My guys run almost all dark jobs at 1440 x 1440 (white layer) and 720 x 720 (cmyk layer) - for my printer, it doesn't make sense to print the CMYK over white ink at higher than 720 x 720, because it over saturates the ink and causes bleeding issues. More importantly, it ruins the color accuracy between the screen and the shirt. However, on SPOT COLOR jobs (a few solid, bright colors that really need to pop), printing the color layers at 1440 x 720 (over the white) can really add something - we offer this as a "color boost" option, for our customers. In the beginning, we used to assume that everyone wanted "bright" prints - since many people are more concerned with accurate prints, we now allow the client to determine if their individual artwork would benefit from "over saturating" the color, for a small additional cost.

For light garments, we go back and forth between 1440 x 720, and 720 x 720. Again, the higher res lays down more ink, and makes for a deeper print, but it sacrifices more color accuracy than I am willing to give up, when printing photographic images; it also tends to bleed too much ink into the image, causing deterioration in the finer details. Therefore, we print many jobs at the higher resolution, but we print most photographic jobs at 720 x 720.

*A few things to consider, when comparing your results to mine:
*
- We are printing in single-CMYK mode, not dual CMYK, since we also have white ink in our printer; this means less ink is being laid down in a single pass, compared to a dual-CMYK setup (no white ink). In my opinion, the amount of ink we are laying down is MORE than enough! In fact, as a matter of argument, let's assume that I had 8 channels to print the white ink, and 8 channels to print the CMYK ink - at that point, based on my current results, I could probably then print the white ink layer at 720 x 1440 (or 720 x 720) and the CMYK layer at 720 x 720 for "color boost", or 360 x 360 for accurate color.....

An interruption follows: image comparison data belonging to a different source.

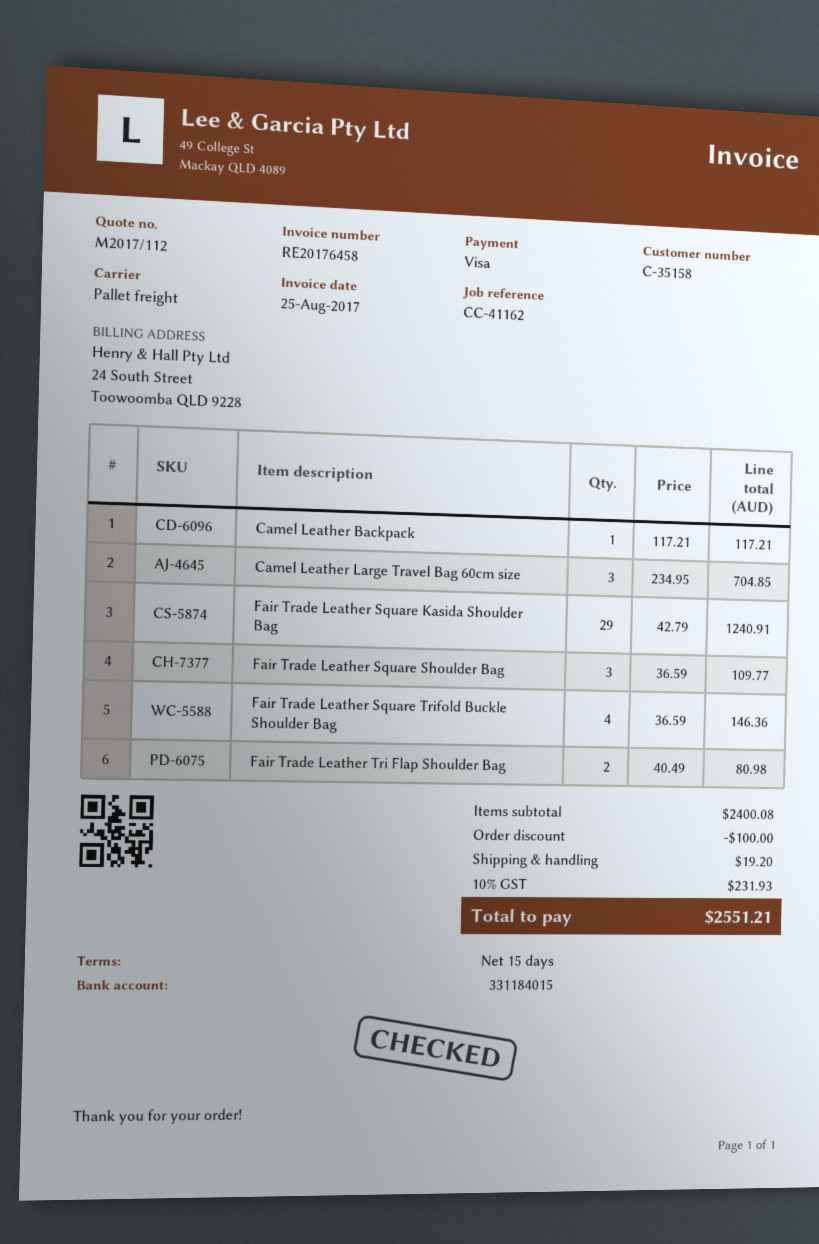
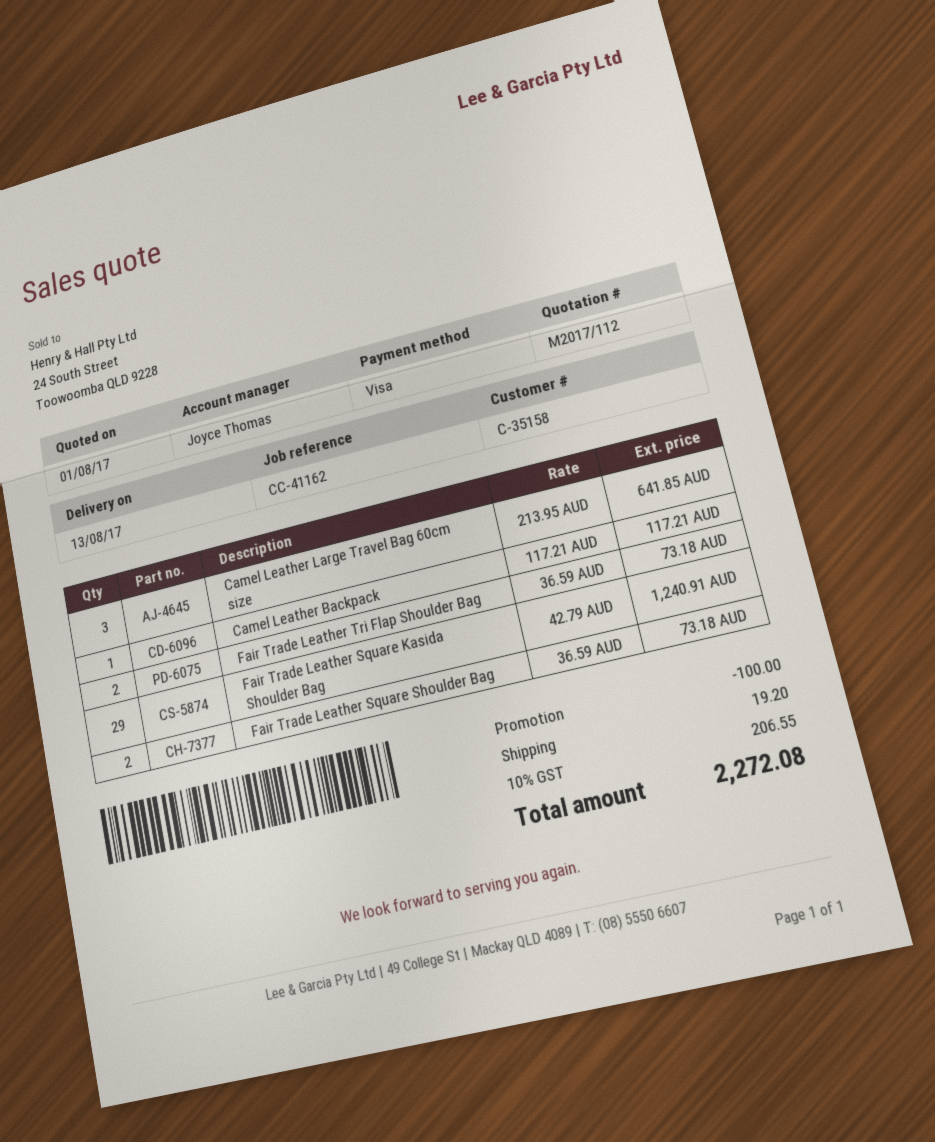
Camel Leather Large Travel Bag 60cm size: 3 x 234.95 = 704.85 -> 3 x 213.95 = 641.85
Fair Trade Leather Square Shoulder Bag: 3 x 36.59 = 109.77 -> 2 x 36.59 = 73.18
Fair Trade Leather Square Trifold Buckle Shoulder Bag: 4 x 36.59 = 146.36 -> none
Fair Trade Leather Tri Flap Shoulder Bag: 2 x 40.49 = 80.98 -> 2 x 36.59 = 73.18
tax: 10% = 231.93 -> 10% = 206.55
total: 2551.21 -> 2272.08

- When printing white ink, the 1440 x 1440 mode lays down more ink than we need, sometimes. This occurs when the white ink is nicely mixed in the lines (ie, we haven't stopped printing for awhile), the humidity and temp are in the right range, and everything is firing away nicely. However, since this is not ALWAYS the case (although, in reality, we have very few actual problems with our ink flow), I have not taken the time and effort to dial down the percentage of white ink, at that resolution. Certainly, I could save money if I did this, and probably still get a 100% perfect white under base (without pooling)...... However, since the white ink does not ALWAYS come out at 100% opacity (ie, it settles a bit, in the lines, or humidity is too low, etc), printing at 1440 x 1440, 100% ink deposit, ensures that the white under base always looks great, even when the white ink is not at 100%. Again, we actually have VERY FEW ISSUES with our ink clogging, ever - however, I do notice that the white is not ALWAYS as white as it could be; some of this might have something to do with the pretreatment process, as well, although it is not as exacting as it used to be.

- We print almost EVERYTHING in uni-directional mode, at the moment. Why? Well, I ask myself the same question, every damn day - why is it that every other printer on the planet seems to be able to print in bidirectional mode (INCLUDING THIS DIY UNIT, WHICH IS AWESOME!!!!!!), except for my machine??? Personally, I feel it is because the people who brought it to me didn't know how to properly tune it up, so that responsibility has fallen on my shoulders; eventually, I will have this thing printing in bi-directional mode - in the meantime, the incredible detail and repeatability that we are getting certainly takes the edge off the pain of slow production rates.... We have made some good progress in the past week or so, dialing in some various Epson settings to enable successful bidirectional printing, and we might actually be close..... Time will tell.

Well, hope that information helps!


----------



## 102557 (Mar 6, 2010)

Justin,

thanks for all the info...awesome thanks..

here is something you might want to try...download a trial of the ek for your printer of choice ...they have the bi directional mode setting that you can enable or disable... along with a bunch of cool table feed adjustments which can be fine tuned in every res...

think you might have fun with this..its quite a rip..imho that they have produced for the 1900 and im sure its features are the same for your printer of choice .. this is a new version..

P.S i have been told that multi-rip will be adding this table feed adjustment aswell for the diydtg's , I'm not sure if this will include the commercial rips..they all are prolly preset to there standards already...

regards
jeff


----------